(The input)
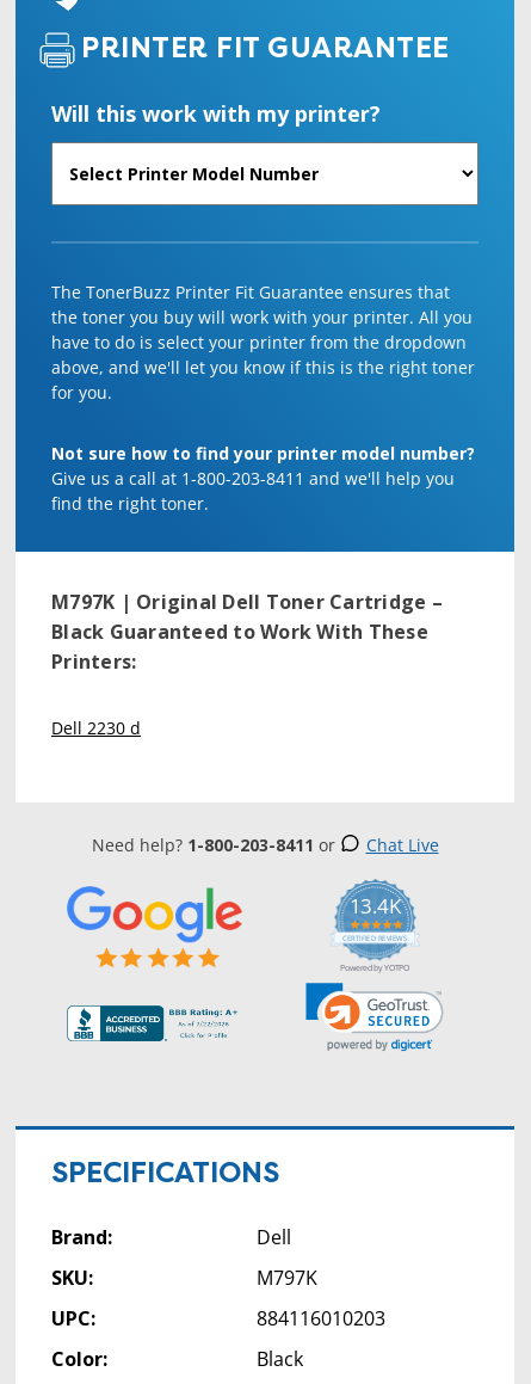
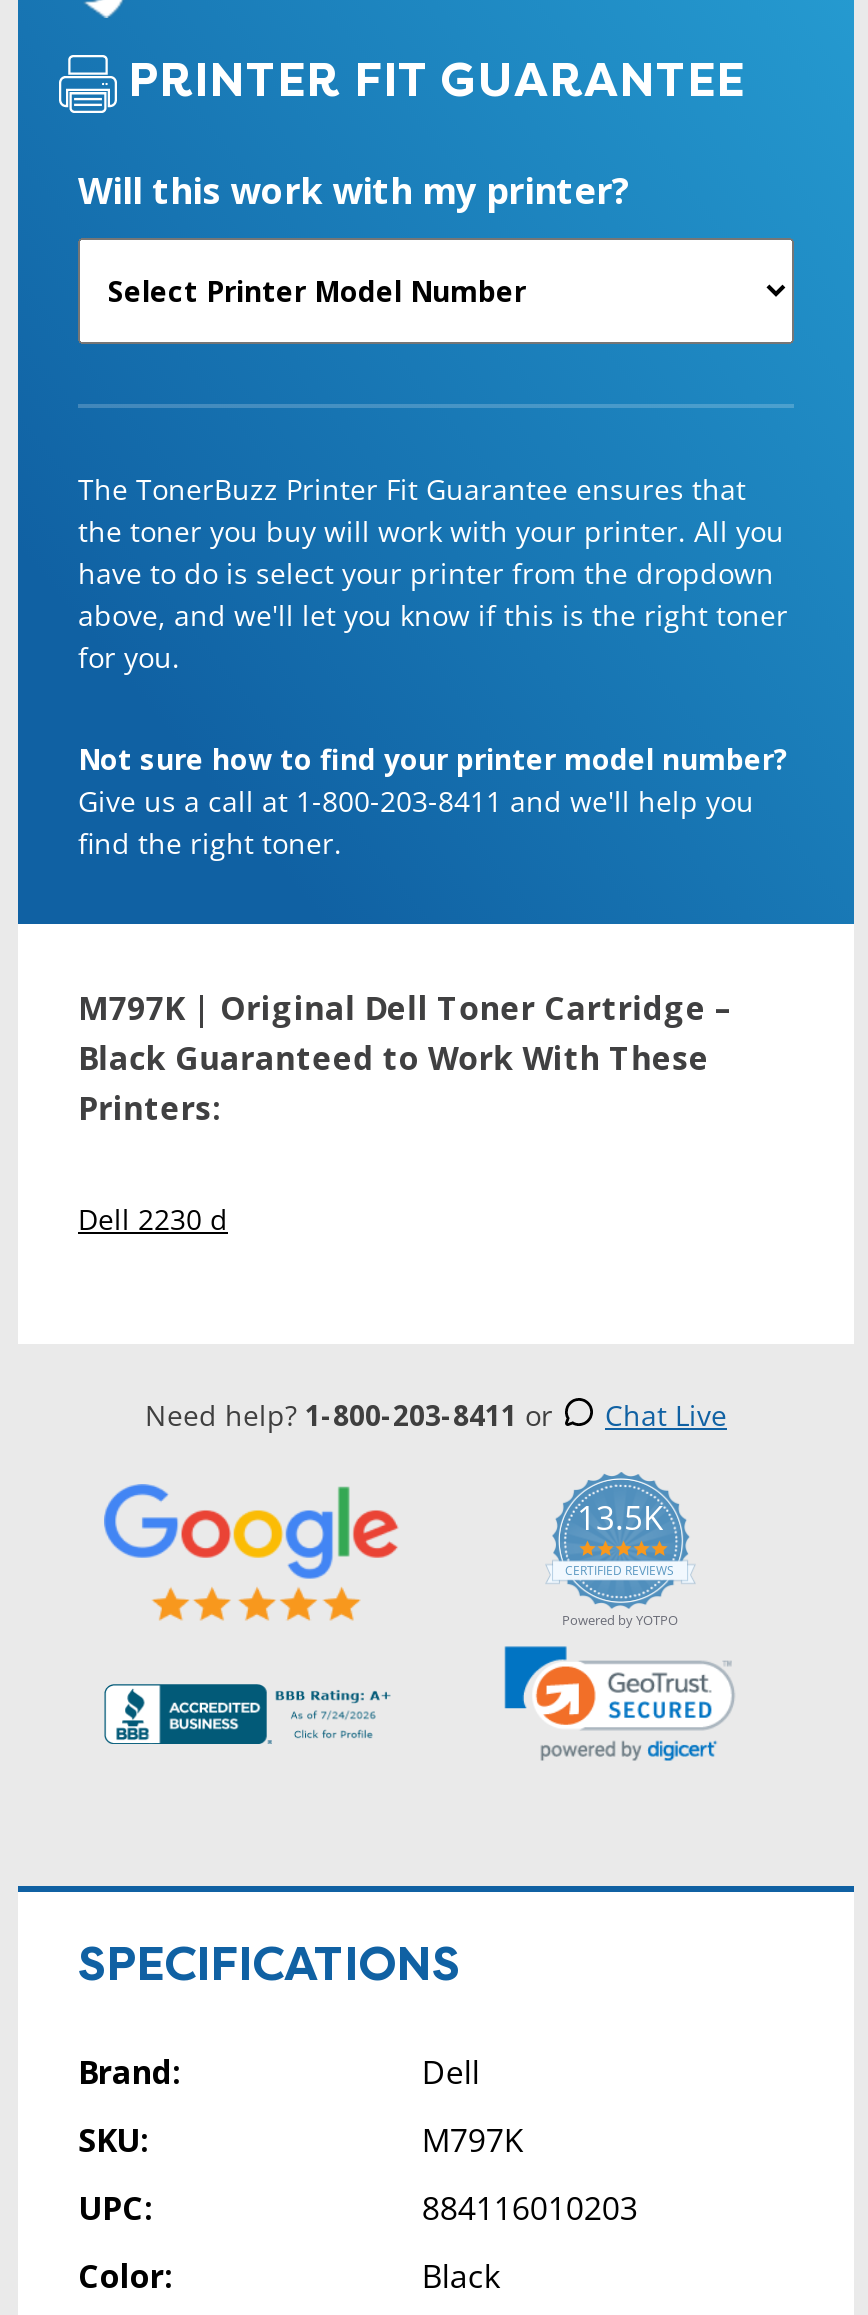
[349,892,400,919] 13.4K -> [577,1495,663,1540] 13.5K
(End The input)
(The input)
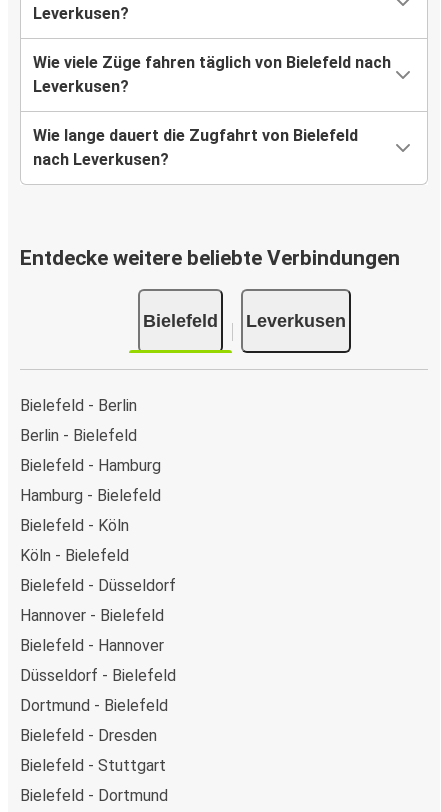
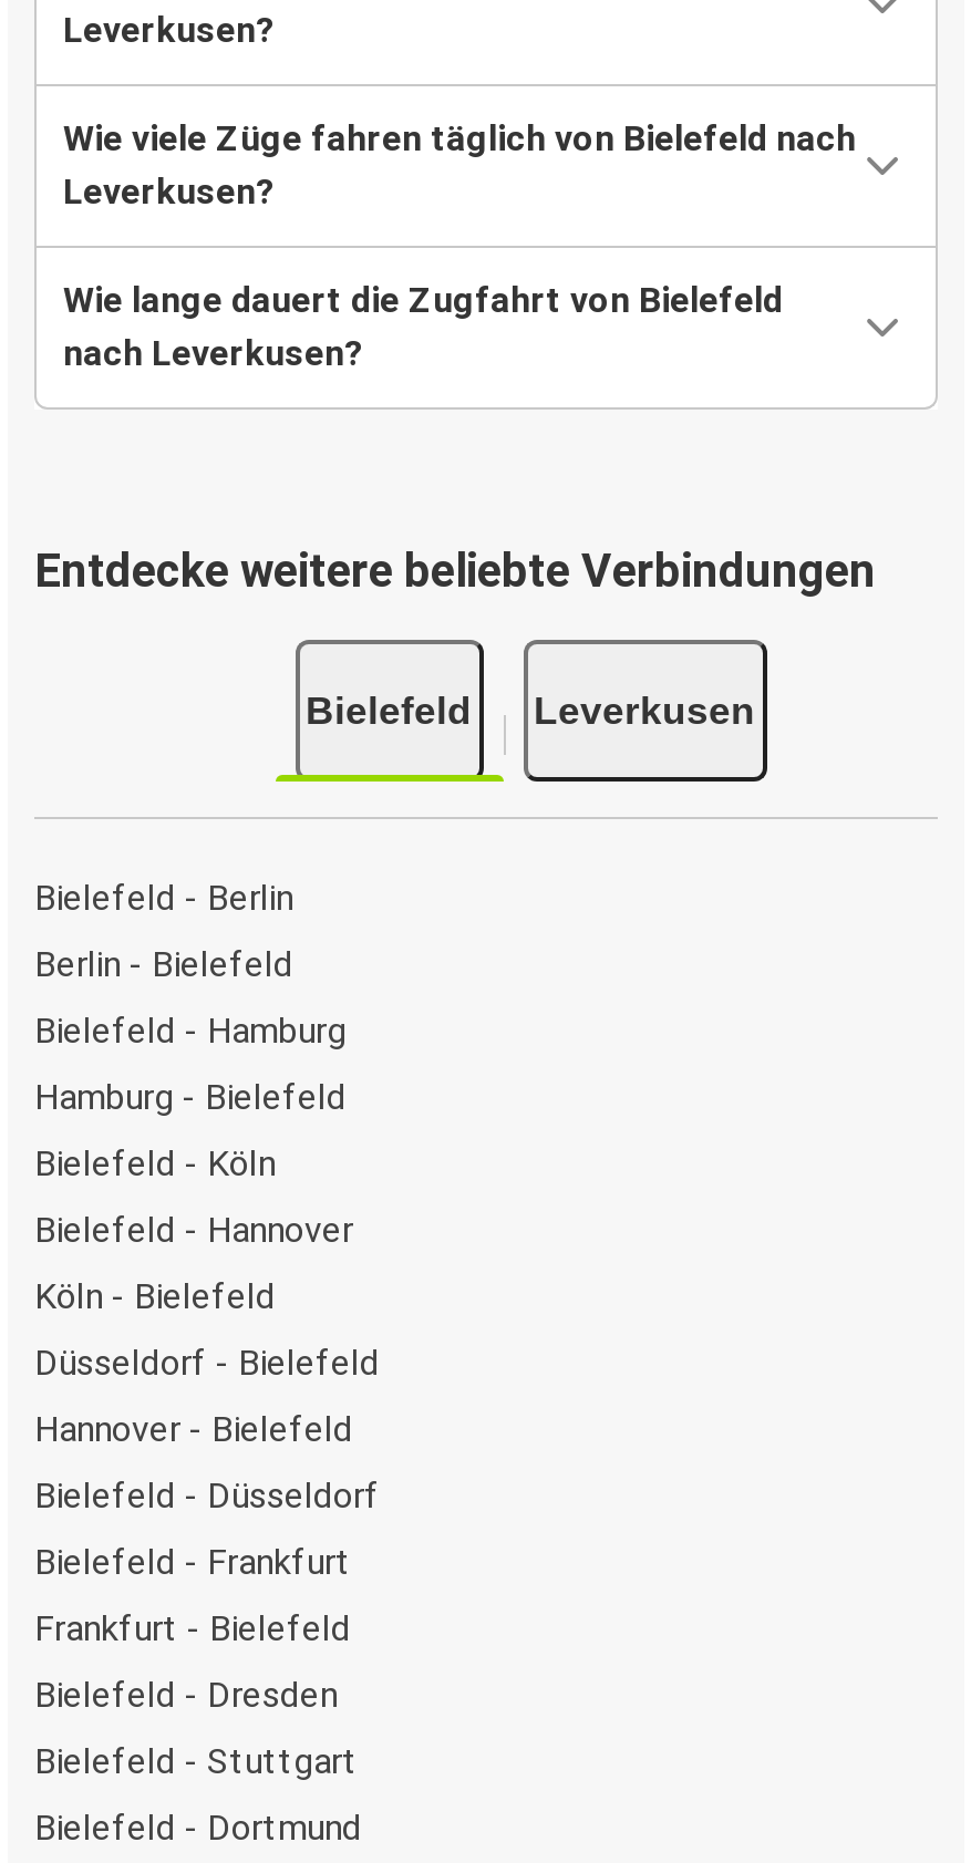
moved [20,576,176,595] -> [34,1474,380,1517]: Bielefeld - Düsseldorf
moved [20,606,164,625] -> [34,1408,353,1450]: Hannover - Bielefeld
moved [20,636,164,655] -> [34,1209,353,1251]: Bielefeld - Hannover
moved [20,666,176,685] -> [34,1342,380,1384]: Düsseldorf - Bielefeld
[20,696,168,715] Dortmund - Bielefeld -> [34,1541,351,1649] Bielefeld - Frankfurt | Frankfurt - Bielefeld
(End The input)
Task to complete | When a line of the records has the word "Düsseldorf", pick it out and copy it.

Your response |
moved [20,576,176,595] -> [34,1474,380,1517]: Bielefeld - Düsseldorf
moved [20,666,176,685] -> [34,1342,380,1384]: Düsseldorf - Bielefeld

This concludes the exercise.